A whole lotta hiking and not much running on Southern Cross Drive, 47 km

The route turned uphill again in Constantia, and reaching 45 km (28 miles) we were confronted with our second gut-punch ascent of the day, a stretch of nearly 3 km up Southern Cross Drive. From this point on I walked portions of pretty much every uphill. My decision was as much psychological as it was physical — sure, I could’ve kept pushing with the goal of a sub-6-hour finish, but looking at the big picture I realized I had no desire to reflect back on the 50th Two Oceans Marathon and think, “Well, that pretty much sucked.” I wanted to bask in the experience and savor this opportunity as much as possible, because my friend atop Ou Kaapse Weg had a point — I may never come back here.

Luckily discomfort, like most things in life, is relative, and I kept consoling myself with the reminder that at least this wasn’t Comrades — no way would I have attempted (much less completed) 90 km on a wonky hamstring. In fact, after the past two years of running Comrades, flying all the way to South Africa —­­­­­ a trip comprising two flights of ~10½ hours each, one way — to run “just” 56 km felt almost like cheating.

Almost.

At 46 km I finished the last of my Maurten and tossed the bottle. My fingers felt like flypaper thanks to the liquid’s sugary viscosity.

Approaching the Kirstenbosch National Botanical Garden, 52 km

The final 8 km began with a short out-and-back on Rhodes Drive. And here it occurred to me — there’s no better way to appreciate just how far a marathon really is than by adding another nine miles. Had it not been for Ou Kaapse Weg sapping much of my stamina so that pacing was no longer a concern, I’m not sure how I would have gone about pacing the entire 56 km.

My American flag shorts paid dividends in the second half, as sporadic chants of “U-S-A! U-S-A!” spurred me on, prompting me to lift my eyes and signal thumbs-up before returning to what felt like a zombie-esque shuffle. Surprisingly given its size and reputation, only 227 other Americans ran the 2019 Two Oceans Marathon, less than 2% of the total field size (though still stronger representation than at Comrades, where US runners account for less than 1% of the total). In all, 89 nations would be represented, with Germany leading all non-African nations with 549 entrants.

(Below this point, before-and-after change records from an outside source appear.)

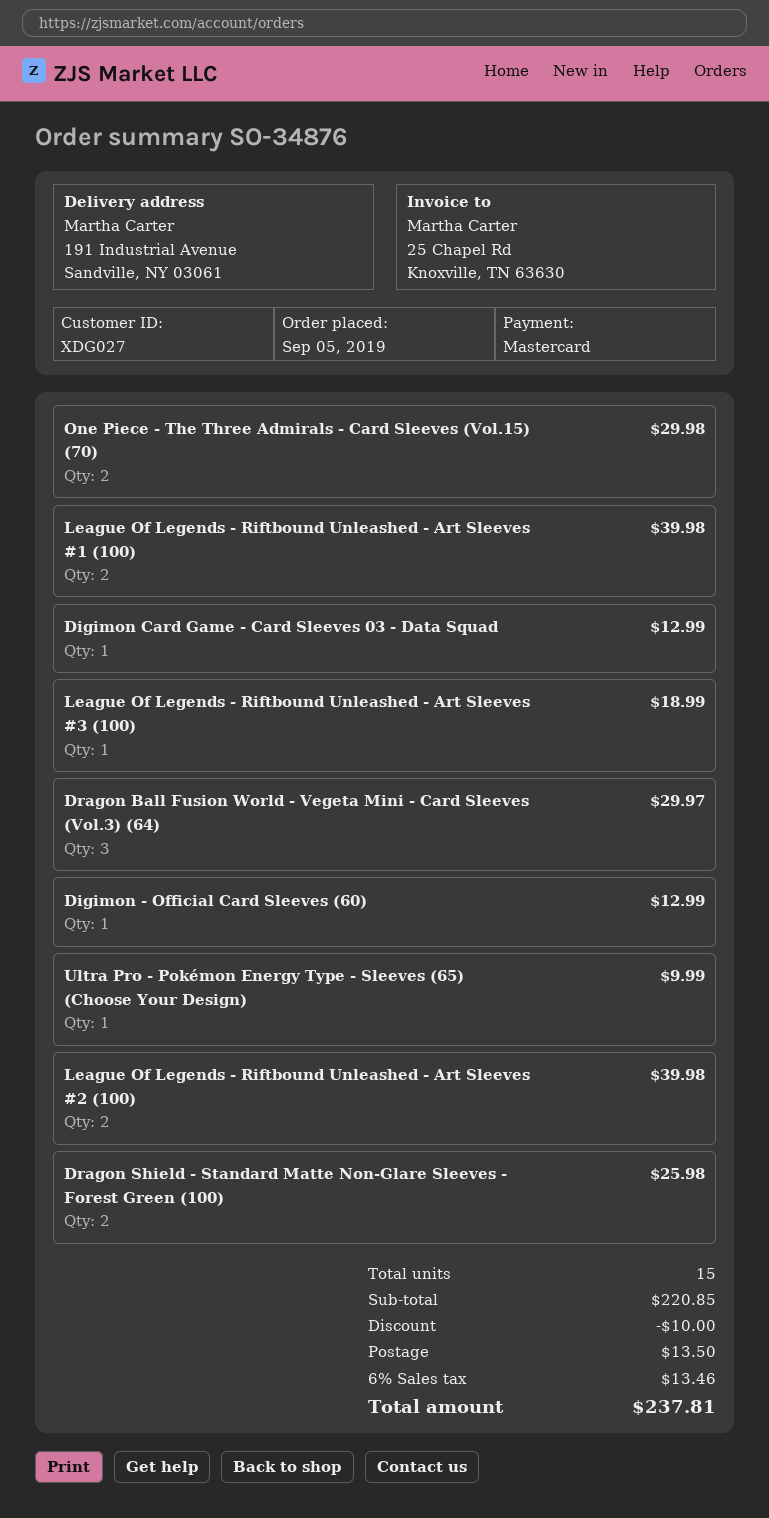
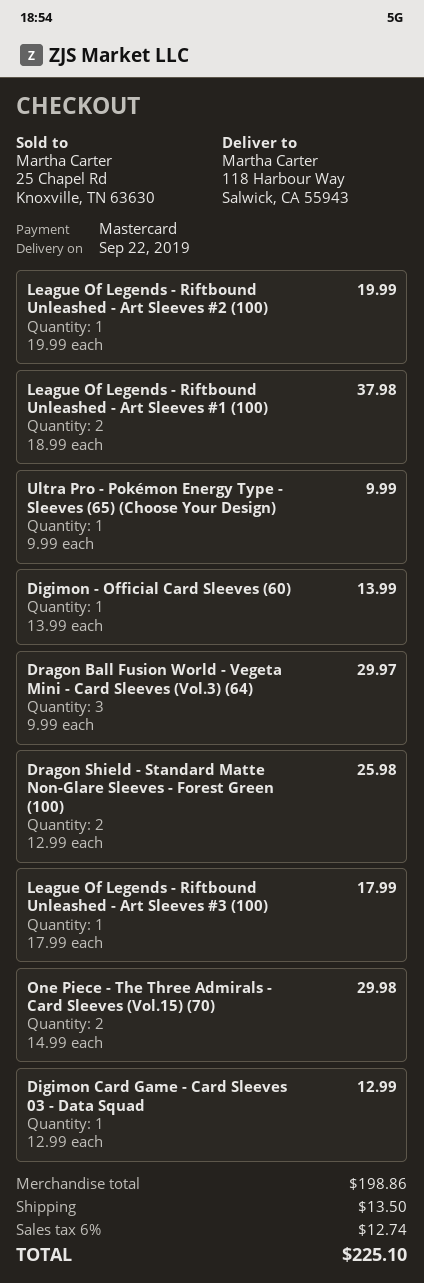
ship to: 191 Industrial Avenue, Sandville, NY 03061 -> 118 Harbour Way, Salwick, CA 55943
League Of Legends - Riftbound Unleashed - Art Sleeves #1 (100): 2 for 39.98 -> 2 for 37.98
League Of Legends - Riftbound Unleashed - Art Sleeves #3 (100): 1 for 18.99 -> 1 for 17.99
Digimon - Official Card Sleeves (60): 1 for 12.99 -> 1 for 13.99
League Of Legends - Riftbound Unleashed - Art Sleeves #2 (100): 2 for 39.98 -> 1 for 19.99
subtotal: 220.85 -> 198.86
discount: 10.00 -> none
tax: 6% = 13.46 -> 6% = 12.74
total: 237.81 -> 225.10

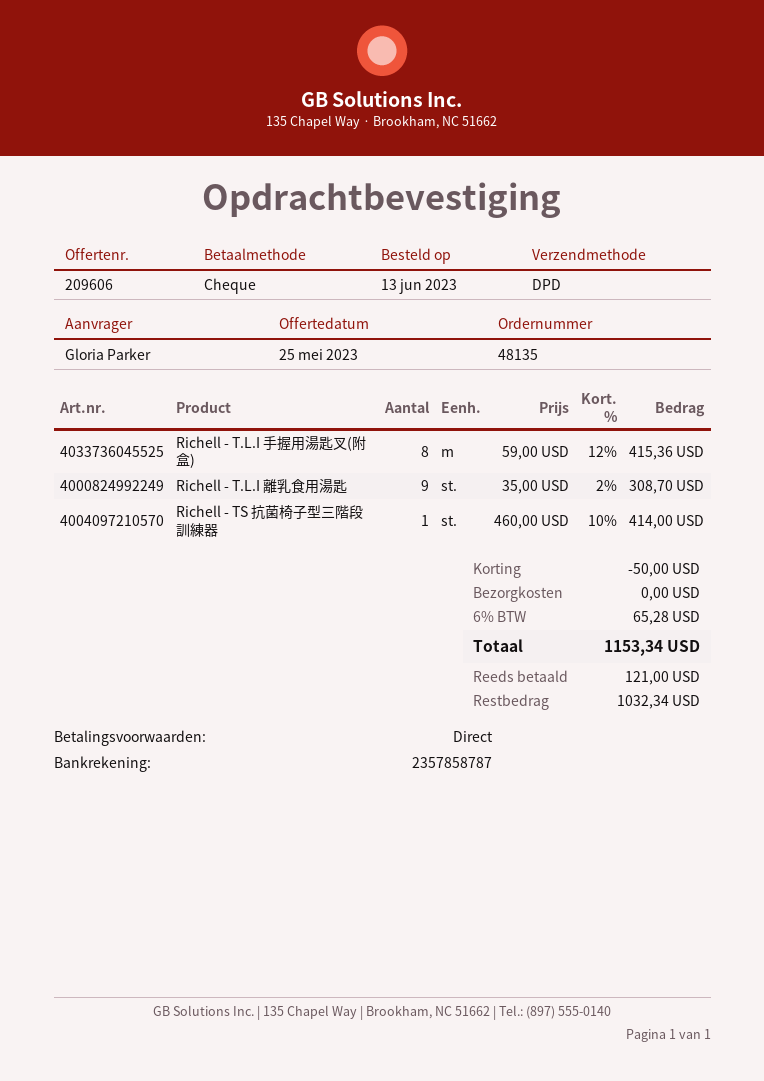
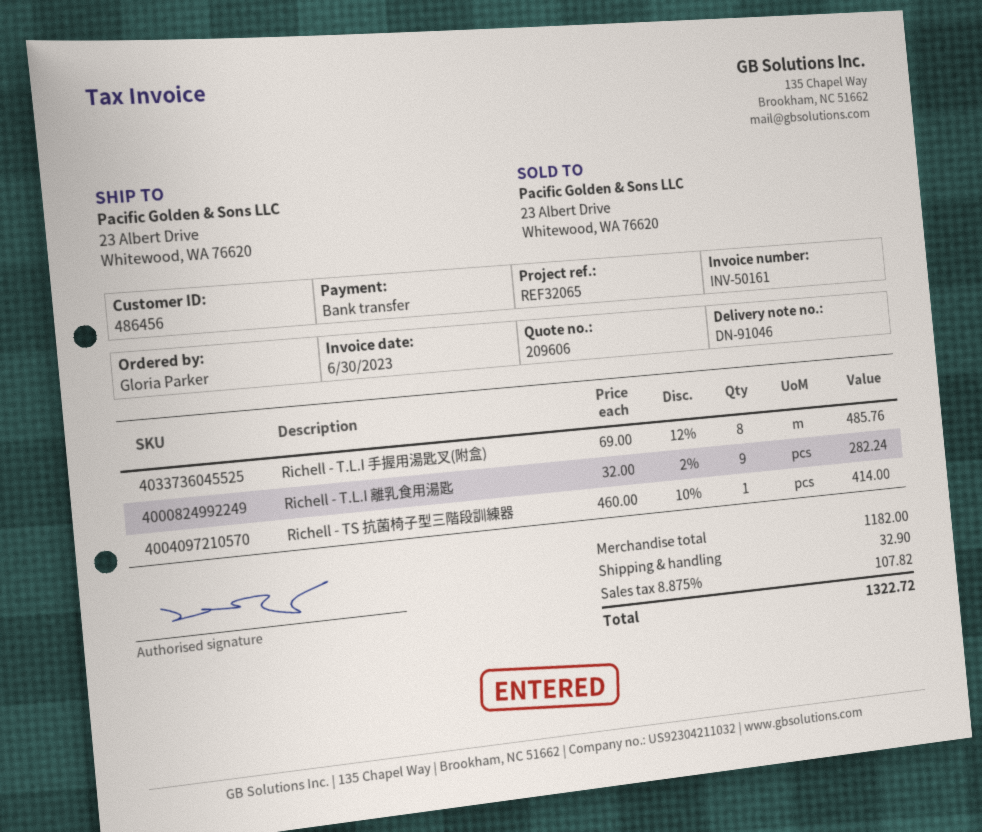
payment method: cheque -> bank transfer
Richell - T.L.I 手握用湯匙叉(附盒): 8 x 59.00 - 12% = 415.36 -> 8 x 69.00 - 12% = 485.76
Richell - T.L.I 離乳食用湯匙: 9 x 35.00 - 2% = 308.70 -> 9 x 32.00 - 2% = 282.24
discount: 50.00 -> none
shipping: 0.00 -> 32.90
tax: 6% = 65.28 -> 8.875% = 107.82
total: 1153.34 -> 1322.72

One last smile for the cameras in the home stretch, 56 km

Around the 50 km mark the 6-hour bus (pacing groups in South Africa are known as “buses”) passed me moving surprisingly briskly on a downhill, and I wondered what had taken them so long. At this point there was no way I was keeping up with them, nor did I want to try since I was well within my pre-race goal of 6 hours, 20 minutes. And so I bid them totsiens en baie geluk!

Treating the 55 km mark like a stop sign (a stark indication of just how tired I was), I slowed to a walk one last time along the wooded road, soaking in the cheers from the assembled spectators who urged us to the finish. Cresting one final hill, I summoned the last of my reserves before picking up the pace for a downhill run to the finish.

The home stretch on the UCT Rugby Fields was beautiful, a nice long straightaway on a wide swath of green grass with the finish line directly ahead. Torn between “bask in the moment” and “get this over with,” I directed my applause toward the spectators standing on either side of the barricades and crossed under the wide green arch in a 56 km personal best of 6:07:11, a decidedly unspeedy-but-not-terrible average pace of 10:30/mile. Best of all, my hamstring felt good.

I was spent, and for several seconds I stood just beyond the finish line, bent over with hands on knees — a familiar position for me in South Africa. Ironically, I was more gassed than I’d been after the previous year’s run at Comrades, where I’d felt downright ok after the race. Amazing what sleep and consistent training will do for you.

Call me a TOMboy (finish line)
Gratefully I collected my medal; I hadn’t realized (though I should have) that like Comrades, Two Oceans awards several distinct finisher medals based on performance, the details of which can be found on a cryptic page separate from the race website’s “Prizes & Medals” page. The page notes that all information is current as of 2018:

Top 10 men’s and women’s finishers: Gold
Sub-4 hours: Silver
Sub-5 hours: Sainsbury
Sub-6: Bronze
Sub-7: Blue

So then I assume anyone finishing between 7:00 and the 7:30 cutoff receives no medal…? 🤔

In essence I’d finished as the fastest of the slowest runners — that’s my story and I’m sticking to it. And now I understood why the 6-hour bus had moved past me with such purpose.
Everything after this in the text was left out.